This study focuses on the Faisalabad region of Pakistan, using a 5-year dataset of yield records, agrometeorological parameters, laboratory-tested soil samples, and multispectral imagery. The dataset underwent preprocessing, which involved assessing correlations between agrometeorological parameters and yield to determine the relevance of each attribute in yield estimation. Feature selection was conducted using multi criteria approach to reduce computational complexity, mitigate the curse of dimensionality, and prevent overfitting. Pearson correlation analysis is utilised to identify statistically significant linear relationships (p < 0.05) between variables and yield, with a focus on parameters exhibiting (e.g., temperature, wind speed, precipitation).

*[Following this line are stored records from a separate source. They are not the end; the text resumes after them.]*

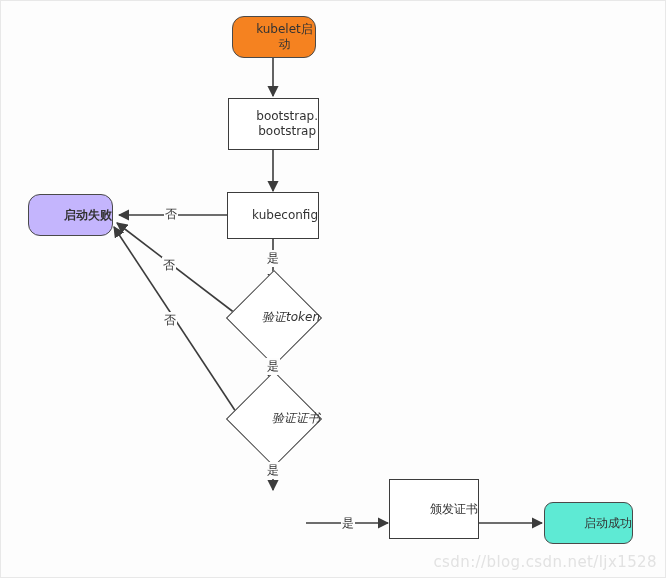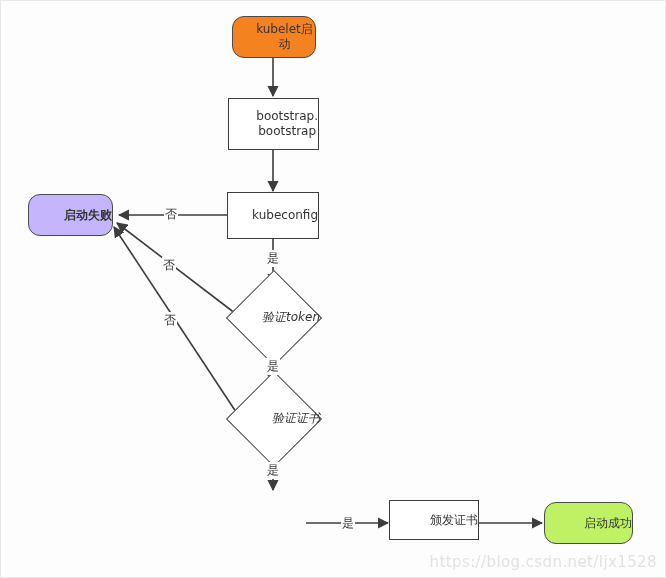"颁发证书" div.node { height: 40px -> 60px; top: 499px -> 478px }
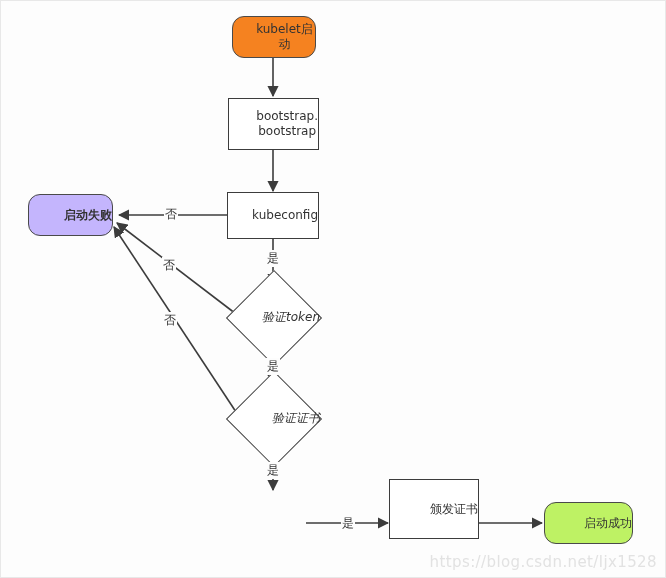"启动成功" .node-success { background: #bef264 -> #5eead4; border-radius: none -> 9px }
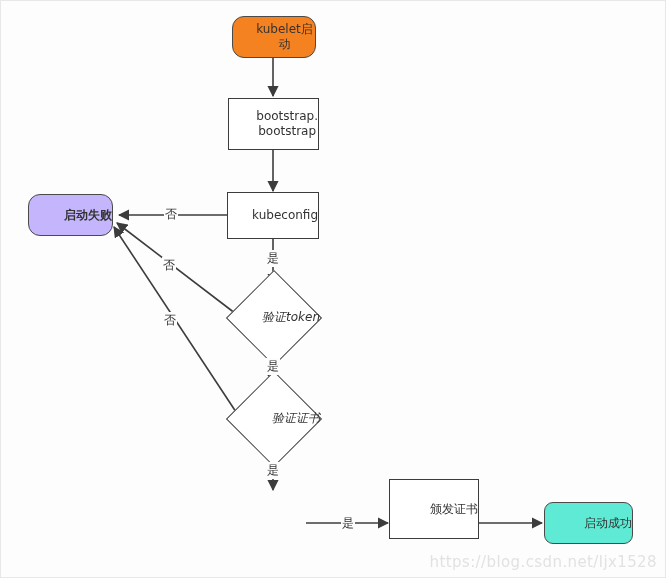"https://blog.csdn.net/ljx1528" span.watermark { text: https://blog.csdn.net/ljx1528 -> csdn://blog.csdn.net/ljx1528 }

Features with weak or negligible correlations were discarded to reduce noise. Domain knowledge regarding prioritizing precipitation and temperature due to their established agroclimatic relevance was also incorporated to ensure ecologically meaningful feature retention. Subsequently, the prepared data was utilised to train five machine learning regression algorithms, including decision trees, random forest, linear regression, gradient boosting, and extreme gradient boosting. Additionally, two neural networks, namely FFNNs and convolutional neural networks (CNNs), were applied.
The research questions addressed in this study are as follows:
RQ1: How can the integration of agrometeorological data, soil characteristics, remote sensing imagery, and historical yield records be leveraged to develop robust models for predicting wheat yield at the regional level?
RQ2: What machine learning algorithms can be employed to analyze remote sensing data and generate accurate predictions of crop yields across large geographic regions?
RQ3: How can the integration of laboratory-tested soil data enhance the precision and context-awareness of yield predictions, and what computational techniques can facilitate the incorporation of soil data into predictive models?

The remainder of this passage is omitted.